Thursday, September 1, 2011
Review: Bunraku (2011) is visually stylish, exciting, substance-free action picture
Bunraku
2011124 minutes
rated R
In theaters September 30th. Available On Demand September 1st.
by Scott Mendelson
There is a certain danger to any movie that spends the first five minutes explicitly explaining why the picture looks and sounds as it does.
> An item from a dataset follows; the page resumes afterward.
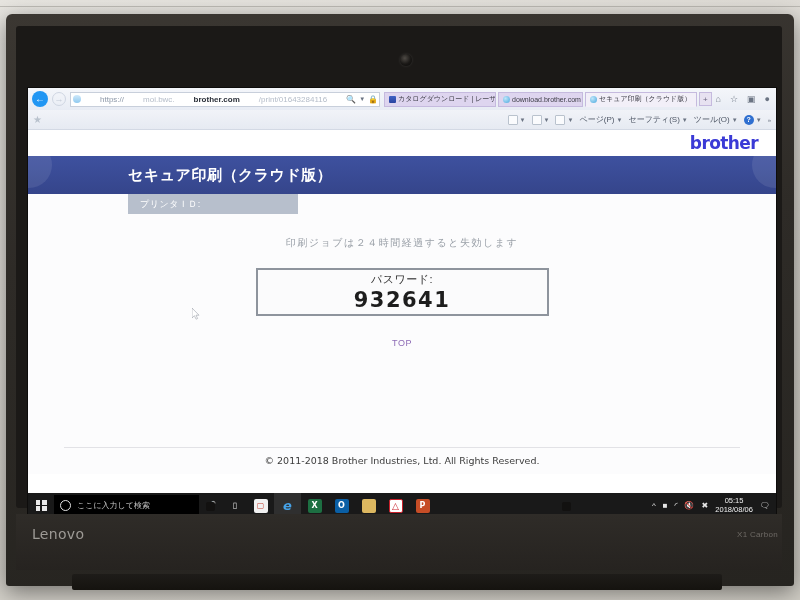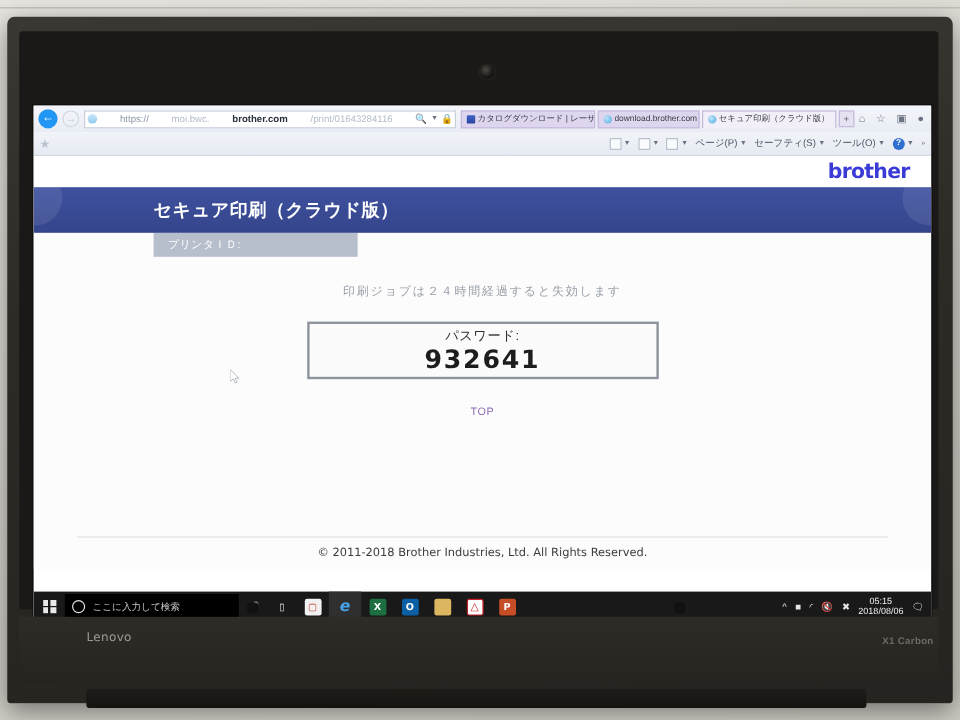"Lenovo" #lenovo { font-size: 10px -> 14px; margin-left: 40px -> none }
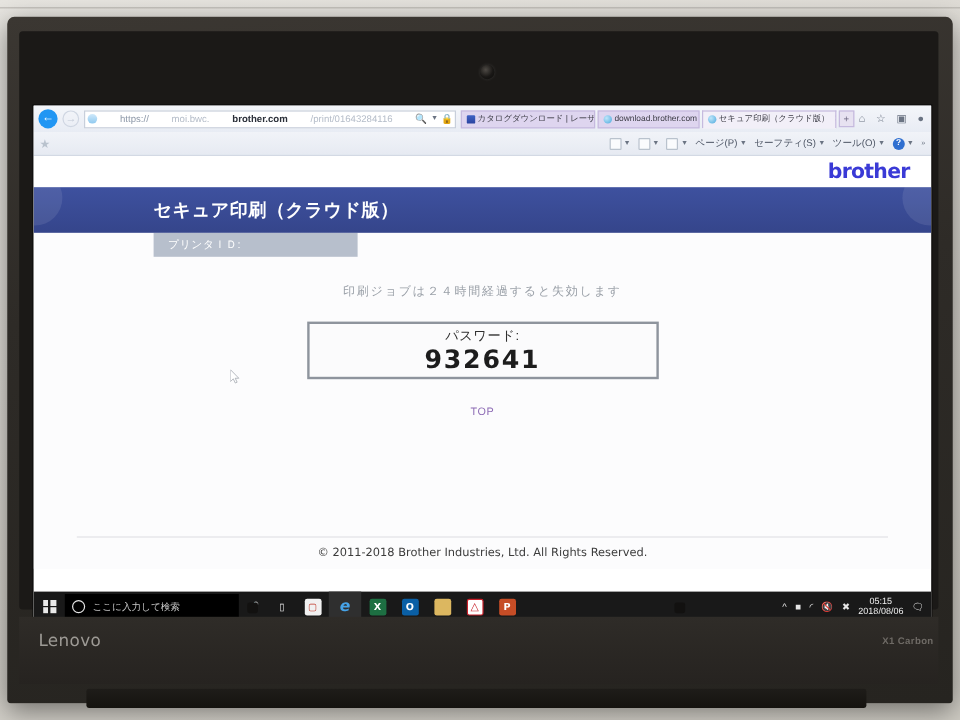"X1 Carbon" #x1carbon { font-weight: bold -> none }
In this case, we have to understand why the world of Bunraku looks like a hybrid between the 1960s Batman TV show and a blood-drenched martial arts drama. The film is certainly a case of style over substance, and the utter lack of substance may be fatal for some viewers. But the picture boasts a unique visual palatte and some interesting ideas. It also boasts at least two wonderful action sequences, creative in their design and accomplished in their execution, that makes the film almost worth watching. Bunraku is not quite a good film, but it is surely a bad one worth watching for those who know what they are getting into.